In Your REAL Life: Get Authentic, Be Resilient & Make It Count!, you provide readers with a framework for coping with adversity and fostering resilience. What inspired you to write this book?
For many years I contemplated what was the formula or the “special sauce” I was using to get through some really hard things in my life. Growing up in Columbus, Ohio and then living around the world in far-away places like New York, Los Angeles, Tokyo, Hong Kong, and Singapore, I came to experience some really catastrophic moments of adversity. 9/11 (Terror attacks) to 3/11 (Earthquake-Tsunami-Nuclear meltdown) and so many things in between, but I’d made it out ok, unscathed. I actually had a former teacher of mine comment and ask, “What is it that you do that enables you to get through all of the crappy things in life?”
I didn’t really know. I didn’t think it was luck, nor did I think it was any one singular skill. I worked to answer this question, but importantly, as I came to find the answer I wanted to create a tool (mostly) for myself. As I got going in making this blue print, through reflection and my life learnings, I realized the “formula” for success was the (now) REAL Model. Putting it together turned into quite a “field guide” of resources and ideas. In many ways, writing the book was also a journey of realization, acceptance, purpose, and self love– all of which are sources of inspiration and themes in the book.

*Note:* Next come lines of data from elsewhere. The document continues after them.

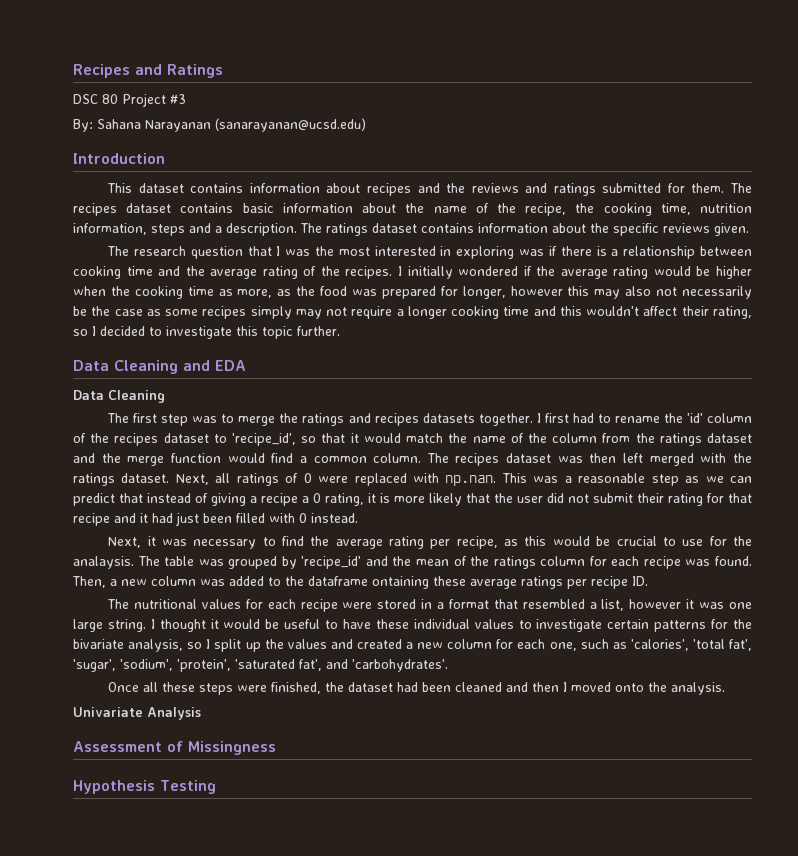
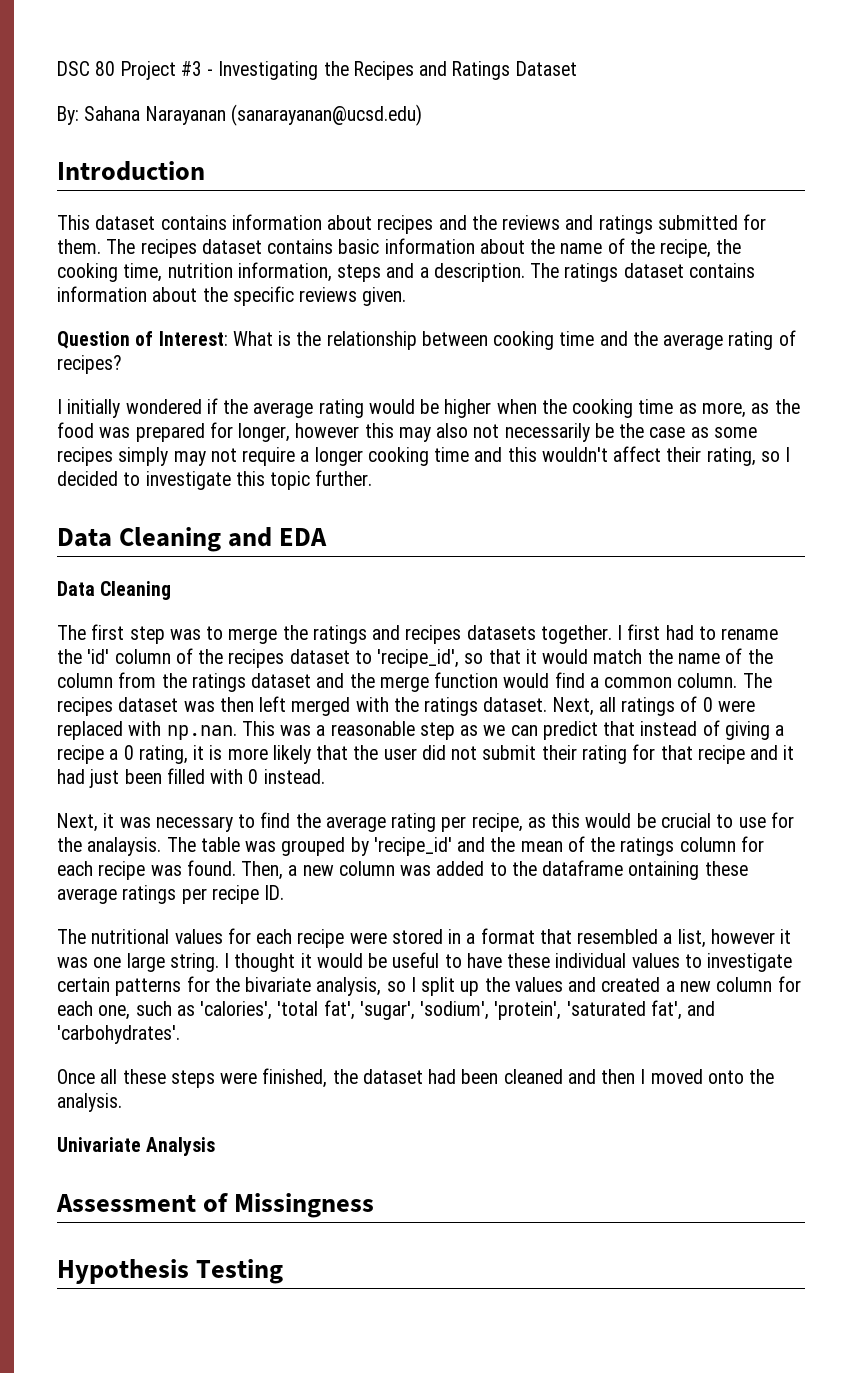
- Recipes and Ratings
- DSC 80 Project #3
+ DSC 80 Project #3 - Investigating the Recipes and Ratings Dataset
- The research question that I was the most interested in exploring was if there is a relationship between cooking time and the average rating of the recipes. I initially wondered if the average rating would be higher when the cooking time as more, as the food was prepared for longer, however this may also not necessarily be the case as some recipes simply may not require a longer cooking time and this wouldn't affect their rating, so I decided to investigate this topic further.
+ Question of Interest: What is the relationship between cooking time and the average rating of recipes?
+ I initially wondered if the average rating would be higher when the cooking time as more, as the food was prepared for longer, however this may also not necessarily be the case as some recipes simply may not require a longer cooking time and this wouldn't affect their rating, so I decided to investigate this topic further.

How much research did you undertake for this book, and how much time did it take to put it all together?
My whole lifetime has been research for this book! Ha! But seriously, as a veteran HR practitioner and certified coach and leadership executive, I started to formulate the ideas for the book about ten years ago. I was seeing a lot of people, leaders and managers suffer at work for failing to be their authentic selves AND not being able to cope with change or adversities that arise at work. It was during the covid pandemic that I actually started to put pen to paper and outlined my ideas. The pandemic (and book delivery services) provided the heaps of time I needed to read and thoroughly review scholarly literature and the science. The goal of the book was to pull together all the science and make a practical ‘one-stop-shop’ resource for people, so they wouldn’t have to read everything I did. The research and writing took about a year. It was the editing and final elements of publishing that took me much longer. In the end it was about an eighteen month process. Nevertheless, the book and model stand grounded in psychology and neuroscience but breathe life into concepts for winning at life and work, ultimately achieving a life filled with wellbeing and joy.

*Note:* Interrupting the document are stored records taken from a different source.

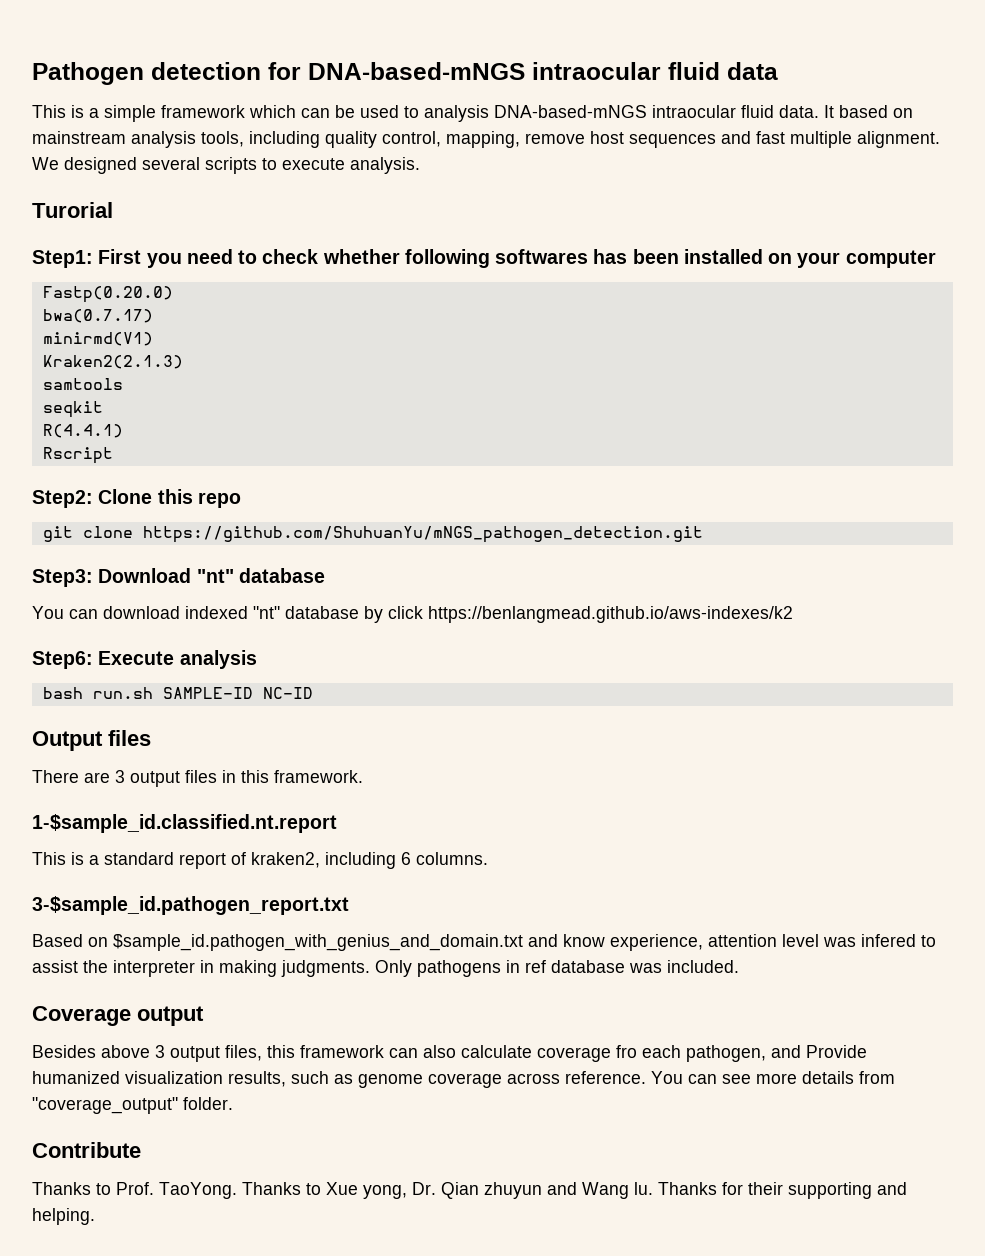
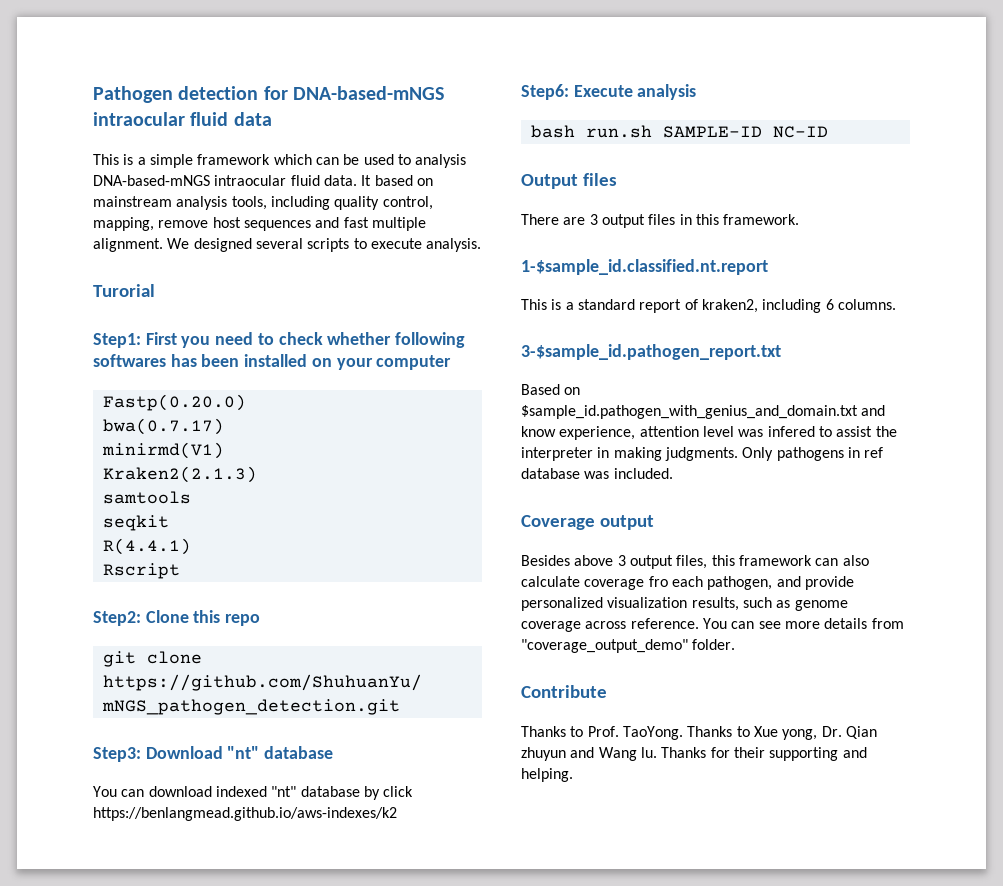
- Besides above 3 output files, this framework can also calculate coverage fro each pathogen, and Provide humanized visualization results, such as genome coverage across reference.
+ Besides above 3 output files, this framework can also calculate coverage fro each pathogen, and provide personalized visualization results, such as genome coverage across reference.
- You can see more details from "coverage_output" folder.
+ You can see more details from "coverage_output_demo" folder.

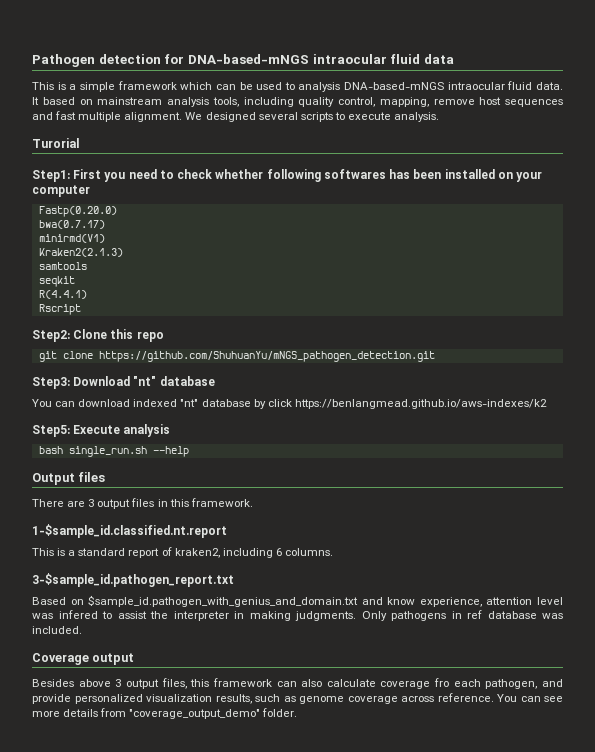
- Step6: Execute analysis
+ Step5: Execute analysis
- bash run.sh SAMPLE-ID NC-ID
+ bash single_run.sh --help
- Contribute
- Thanks to Prof. TaoYong. Thanks to Xue yong, Dr. Qian zhuyun and Wang lu. Thanks for their supporting and helping.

What is one piece of advice someone gave you that changed your life?
“Don’t ever stop being you. You’re the only one (of you).” The first time I heard this, I was struggling with being my whole self. I was struggling with my LGBTQ identity and how I wanted to show up in the world. These words hit me powerfully and forced me to actually celebrate my core value and strength of authenticity. I think once I fully embraced these words, there was no going back.
What is the next book you are working on, and when will it be available?
I have two concepts in outline form and I’m slowly working on both. The first is an adaptation of Your REAL Life— which will be about applying the REAL Model to organizations and businesses. The second is a book about mental health and positive aging while using the REAL Model to achieve a mid-life (and beyond) of wellbeing and joy. You know its easier to write books than to publicise them, so one book at a time! Both are in development — so watch this space!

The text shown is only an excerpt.